A dispensing gun can been used to receive accurately metered amounts of two flows, controllably provide the flows to a mixing structure, and then on to the surfaces to be sealed or bonded. See, e.g., U.S. Pat. Nos. 5,477,988 and 5,127,547 to Gerich. The ideal dispensing gun and metering apparatus should be able to provide a continuous flow of a mixture that has the correct proportions of the two reactive fluids, for as many different types of fluid viscosity and flow pressure. In some cases, the gun is purged after each use, so that no residual amounts of the two reactive fluids remain in contact within the gun (thereby making the gun, but not the mixing structure, essentially reusable).

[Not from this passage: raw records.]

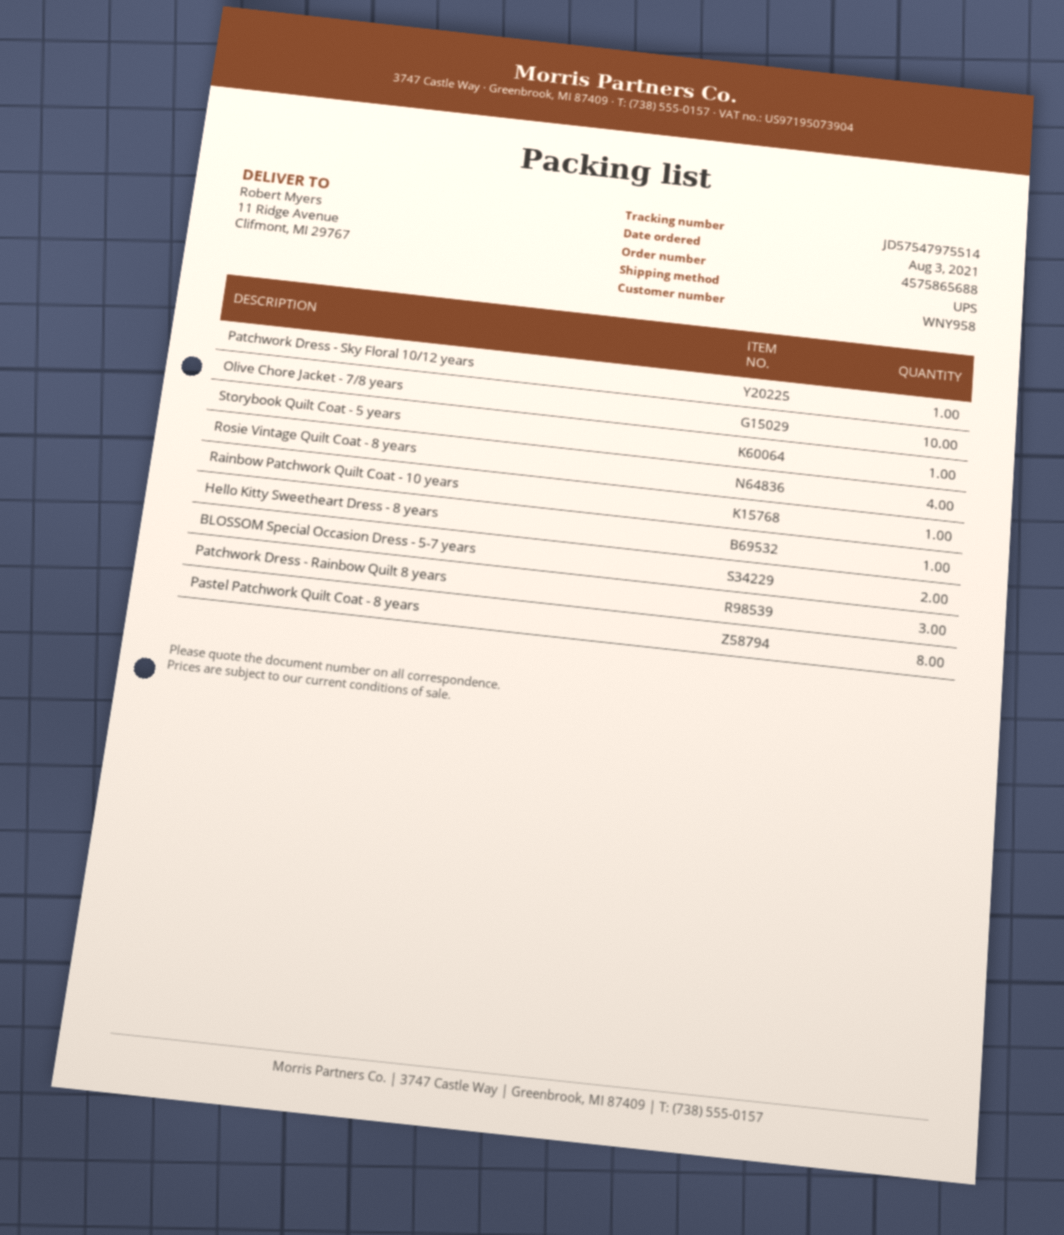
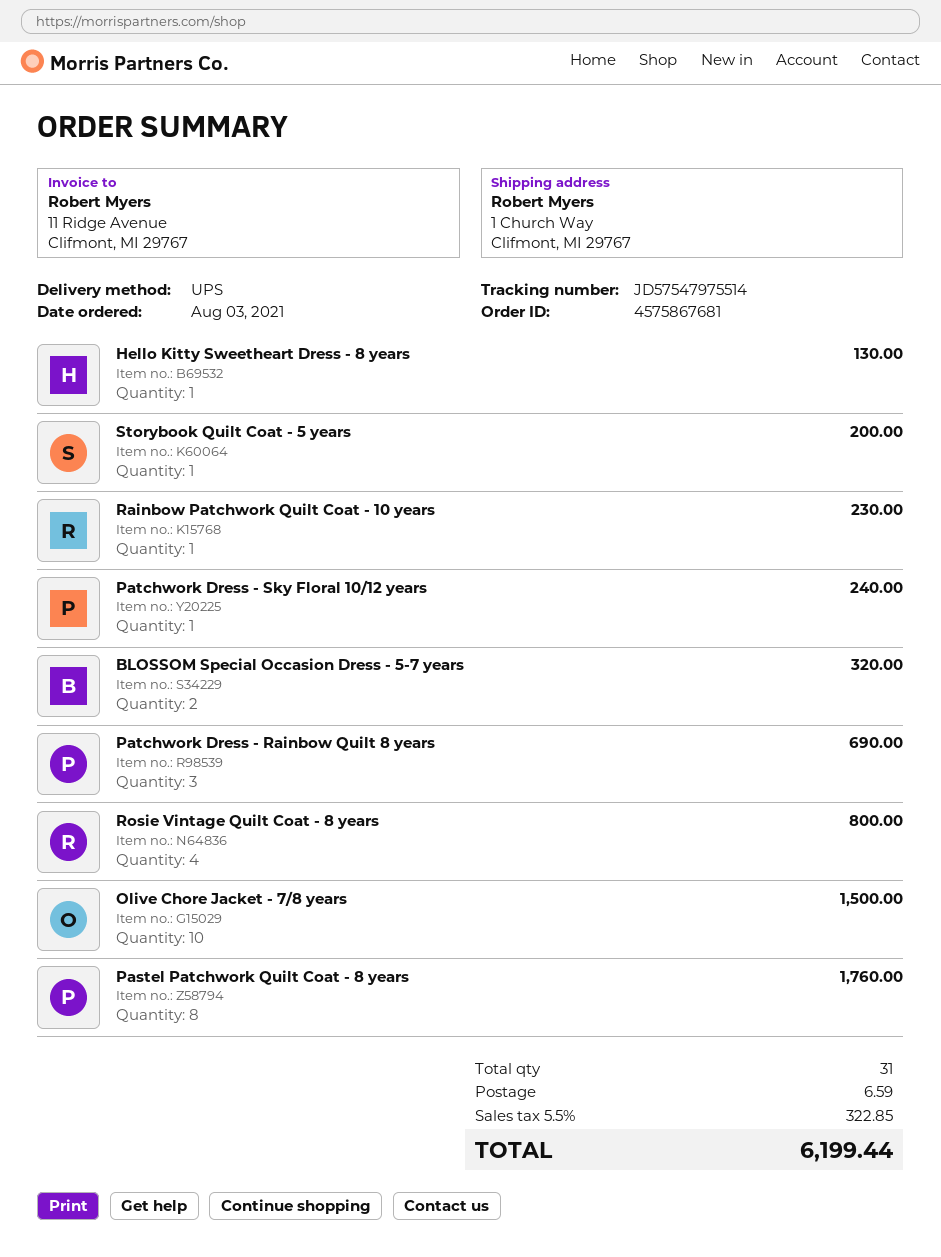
order number: 4575865688 -> 4575867681
ship to: 11 Ridge Avenue, Clifmont, MI 29767 -> 1 Church Way, Clifmont, MI 29767

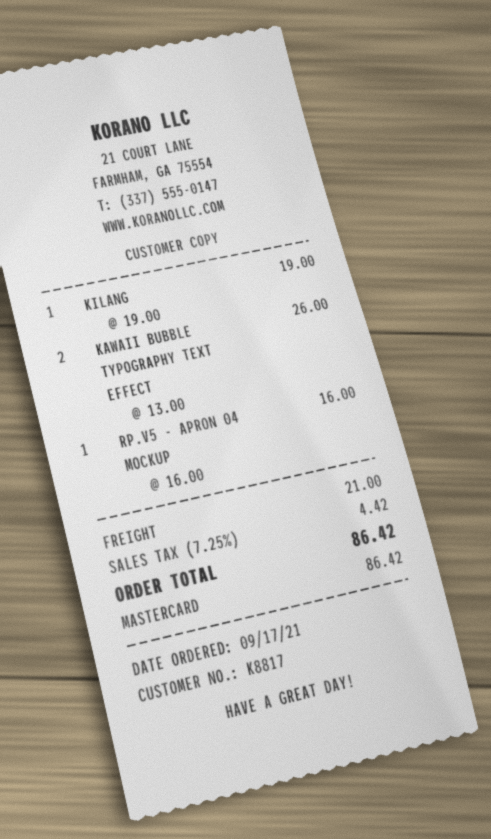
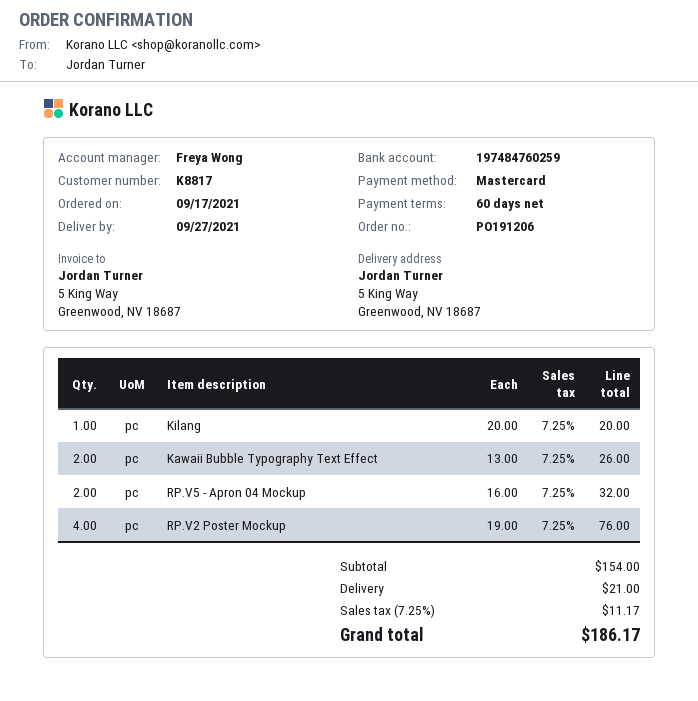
KILANG: 1 x 19.00 = 19.00 -> 1 x 20.00 = 20.00
RP.V5 - APRON 04 MOCKUP: 1 x 16.00 = 16.00 -> 2 x 16.00 = 32.00
RP.V2 Poster Mockup: none -> 4 x 19.00 = 76.00
tax: 7.25% = 4.42 -> 7.25% = 11.17
total: 86.42 -> 186.17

A problem has been discovered with the conventional dispensing gun in that, even if the two flows are accurately metered before being delivered to the dispensing gun, this “synchronization” is often lost when the flows emerge from the gun. In addition, if a dispensing gun has been designed to deliver one set of fluids for mixing, and is then redesigned (by changing a size of an orifice, for example) for another set of fluids to be mixed (e.g. having different viscosity than the first set), it is very difficult to re-calibrate the flows so that their mixture has the correct proportions.
According to an embodiment of the invention, a solution to this problem may lie in the use of a fluid dispensing gun that features a cap with first and second inlets to receive separate, metered flows of fluid. The cap has a first duct to direct flow from the first inlet to a first outlet. A check valve receives flow from the second inlet. The duct and the check valve are arranged to bring fluid flow from the first inlet into contact with fluid flow from the second inlet. The cap may be a separate, disposable piece, so that the gun need not be purged after each use. The check valve may help prevent flow of the first fluid back into a channel of the second fluid, when a flow of the first fluid is at a higher pressure than that of the second fluid, even when the design of the gun is changed for dispensing a different set of fluids.
Additional embodiments of the invention will be described below.
The invention is illustrated by way of example and not by way of limitation in the figures of the accompanying drawings in which like references indicate similar elements. It should be noted that references to “an” embodiment of the invention in this disclosure are not necessarily to the same embodiment, and they mean at least one.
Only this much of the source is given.